D'une part, la cane a sept canetons. J'ai réussi à en sauver deux avant qu'ils ne glissent totalement dans le collecteur, en les tirant par quelques poils de leur duvet, et je les ai placés à l'abri dans le bas de ma longue tunique que je tiens replié contre moi. Heureusement que j'avais pensé à enfiler un caleçon avant de descendre de chez moi ! Et il y en a deux qui sont toujours auprès de la cane et qui ne la lâche pas d'une patte. Donc, il y a trois canetons prisonniers sous la grille.

D'autre part, si on ignore comment la cane et ses sept petits sont arrivés dans notre résidence, par contre il me semble évident qu'ils ne peuvent venir que de la résidence voisine et que la meilleure chose à faire est de les y ramener.

Dans cette optique, je vais jusqu'au grillage et j'introduis un des deux canetons, toujours captifs du bas de ma tunique repliée, à travers un des trous. Ce qui a pour résultat de le voir retraverser immédiatement le grillage dans l'intention d'aller rejoindre sa mère. Mais je l'intercepte au passage et le replace avec son frère dans la bas de ma tunique. Démonstration concluante ! il va falloir envisager une autre solution. La seule qui s'offre à nous est de capturer tous les petits, ainsi que leur mère, pour les transporter en voiture dans la résidence voisine.. ou ailleurs près d'une pièce d'eau.

Première des choses à faire : récupérer ceux qui sont tombés dans le collecteur. Après que les deux hommes ont tentés sans succès de soulever à mains nues un des tronçons de la grille en fonte, le voisin du 8e retourne chez lui chercher une barre de fer pour faire levier. Tandis que celui du 3e part chercher une lampe électrique pour aider à localiser les canetons parmi les feuilles mortes accumulées au fond du collecteur.



Le collecteur du ruissellement d'eau pluviale, véritable piège à canetons



Pendant ce temps, la voisine, sa fille et moi, nous continuons à éloigner les deux chats, toujours aux aguets à courte distance des canetons. Les hommes reviennent rapidement avec leur matériel. Mais une fois que deux portions de la grille sont soulevées et posées sur le sol, puis que les canetons sont repérés, la question se pose de savoir quoi faire de ces oisillons en perdition. On ne peut pas les reposer sur le sol au risque qu'ils aillent retomber dans le collecteur. C'est alors que la dame du 1er envoie sa fille chercher un carton dans leur appartement.

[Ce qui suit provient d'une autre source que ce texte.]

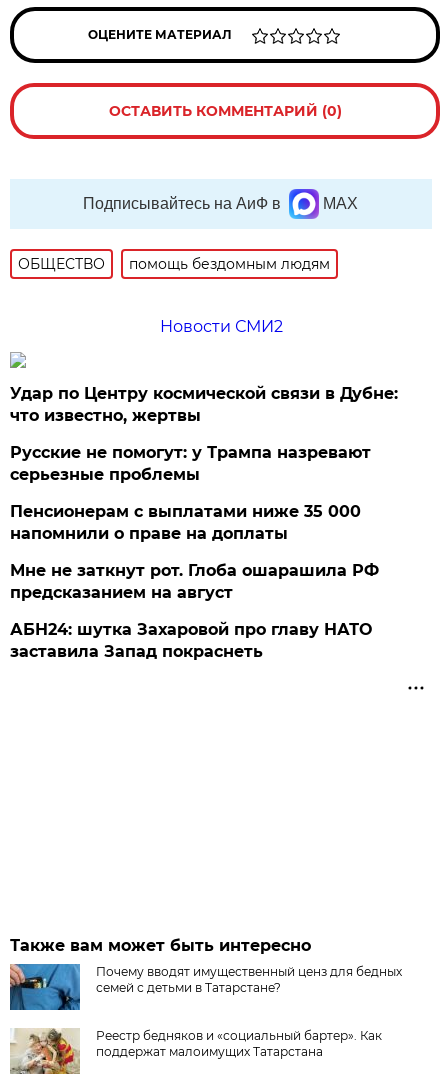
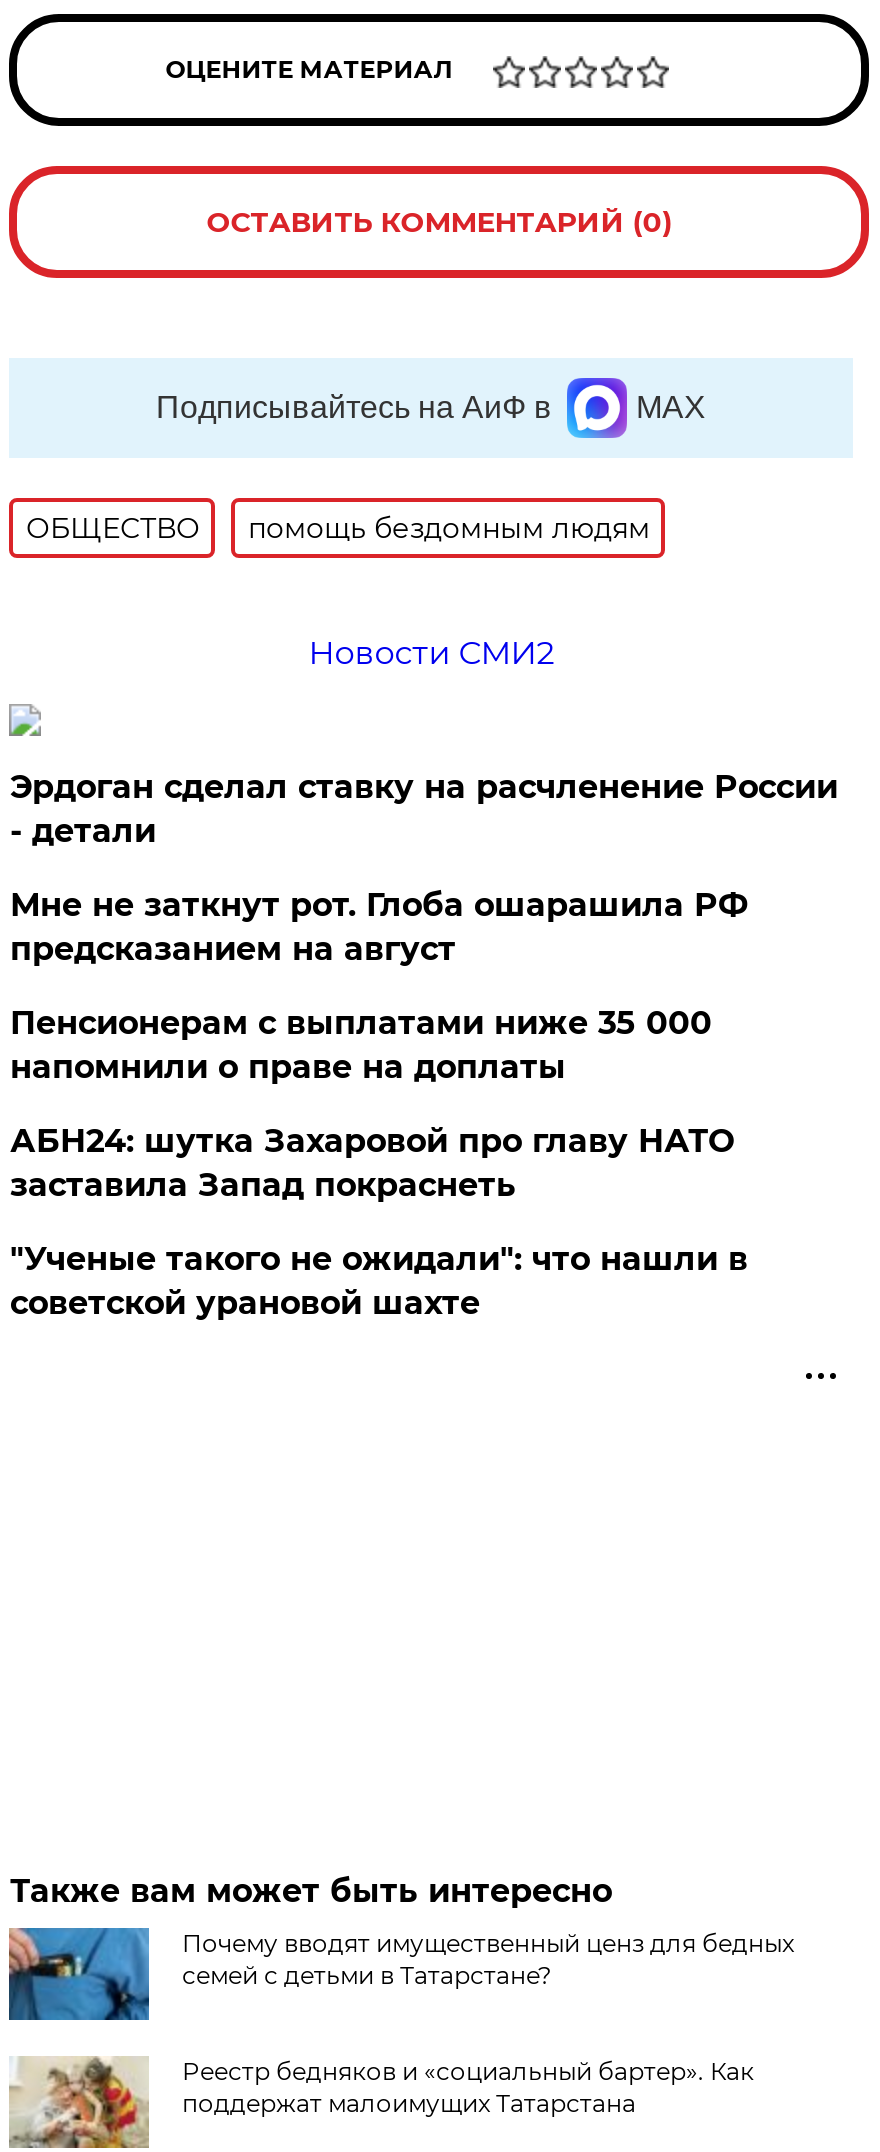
- Удар по Центру космической связи в Дубне:
- что известно, жертвы
+ Эрдоган сделал ставку на расчленение России
+ - детали

- Русские не помогут: у Трампа назревают
- серьезные проблемы

moved up: Мне не заткнут рот. Глоба ошарашила РФ | предсказанием на август

moved up: АБН24: шутка Захаровой про главу НАТО | заставила Запад покраснеть

+ "Ученые такого не ожидали": что нашли в
+ советской урановой шахте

Vu qu'elles habitent au premier étage, la fille est vite de retour. Elle nous amène un carton assez large, pas très haut, mais d'une hauteur tout de même suffisante pour que les canetons ne puissent pas en sortir en sautant, comme essaient déjà de le faire les deux que je viens de libérer de ma robe pour les y placer.

Futée, la fille a pensé à disposer une grand serviette au fond du carton pour le rendre plus confortable. Une fois que les hommes ont sortis du collecteur les trois canetons qui s'y trouvaient prisonniers et qu'ils ont rejoint leur frères (ou sœurs) dans le carton, il nous reste à attraper les deux qui sont toujours auprès de la cane qui, totalement désemparée, fait des va et vient entre nous, pas disposée du tout à se laisser capturer.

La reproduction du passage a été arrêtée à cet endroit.